Zapowiedziałem funkcjonariuszom, że nie mają prawa złapać tego człowieka, na gorącym uczynku, bo byłby to zupełny cynizm - dopuścić do popełnienia przestępstwa, by go złapać. Powiedziałem, że mają, gdy wejdzie do willi, gdzie spodziewaliśmy się tego przestępstwa zatrzymać osoby, które tam będą i przekazać je do prokuratury - wyjaśnił Kamiński. Tak się stało - dodał.
Dalej nie zajmowaliśmy się ta sprawą, to policja zabezpieczyła miejsce zdarzenia - powiedział szef CBA.
Dr Piotr Orlicz po zatrzymaniu napisał, że CBA nie postawiło mu żadnych zarzutów, nie został nawet przesłuchany w jakimkolwiek charakterze. Za krzywdzące uznał doniesienia mediów o rzekomym jego udziale w nielegalnym przerywaniu ciąży czy korupcji. Biuro wtedy nie chciało podać żadnych szczegółów akcji i odesłało po nie do prokuratury, na której polecenie - jak podawało - działało.

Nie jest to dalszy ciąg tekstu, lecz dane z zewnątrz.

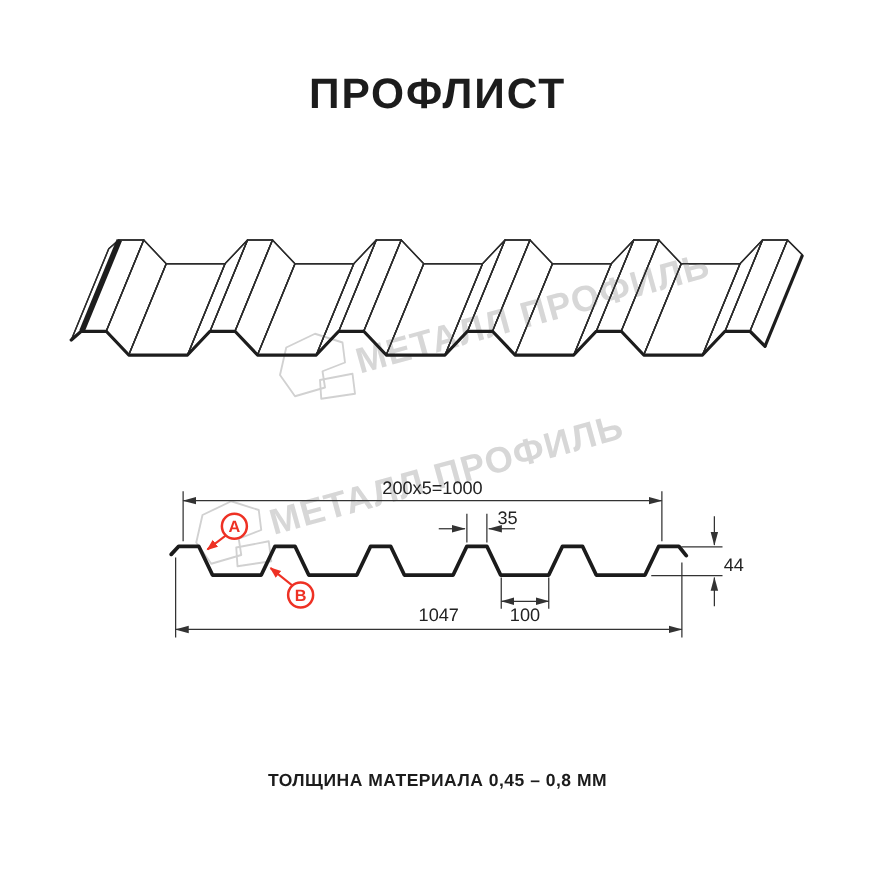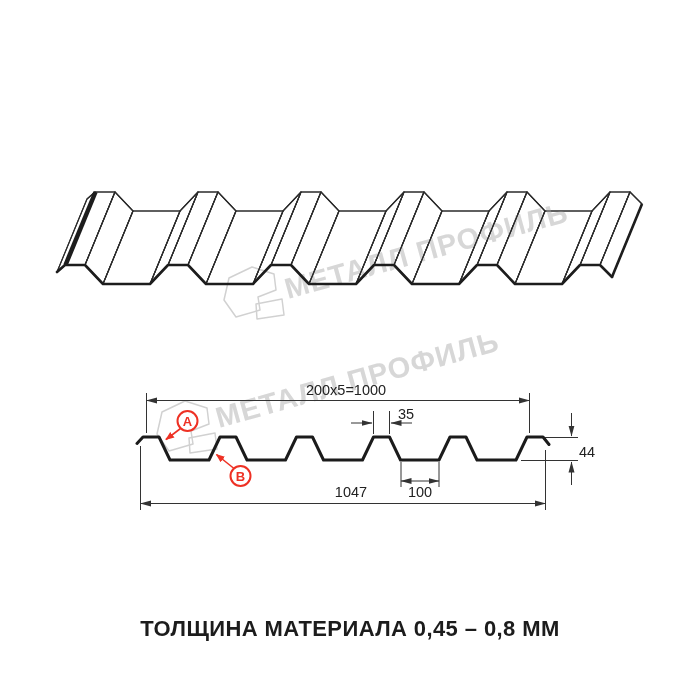--- a/index.html
+++ b/index.html
@@ -25,6 +25,7 @@
 
 <div id="page">
 
+  <div id="title" class="center-text">ПРОФЛИСТ</div>
 
   <svg width="700" height="700" viewBox="0 0 700 700">
     <defs>

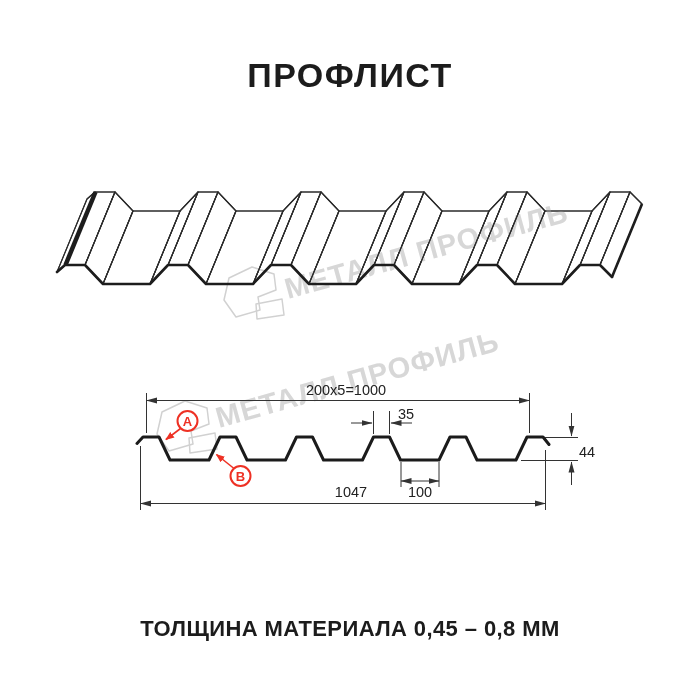--- a/index.html
+++ b/index.html
@@ -8,7 +8,7 @@
   .center-text{position:absolute;left:0;right:0;text-align:center;color:#1c1c1c;}
   #title{top:56px;font-size:34px;font-weight:800;letter-spacing:1.5px;}
   #subtitle{top:100px;font-size:15.5px;font-weight:700;letter-spacing:0.8px;}
-  #footer{top:616px;font-size:22px;font-weight:600;letter-spacing:0.4px;}
+  #footer{top:616px;font-size:14px;font-weight:600;letter-spacing:0.4px;}
   svg{position:absolute;top:0;left:0;}
   .dim{stroke:#333;stroke-width:1;fill:none;}
   .dimtext{fill:#222;font-size:14.5px;font-weight:400;}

Orlicz napisał też, że zatrzymany został wieczorem w domu znajomego lekarza, którego odwiedził po jego wielokrotnych prośbach, o konsultację anestezjologiczną. Ostatecznie nie miał okazji udzielić konsultacji żadnemu pacjentowi. Zapewniał też, że nigdy nie dopuścił się jakiegokolwiek przestępstwa.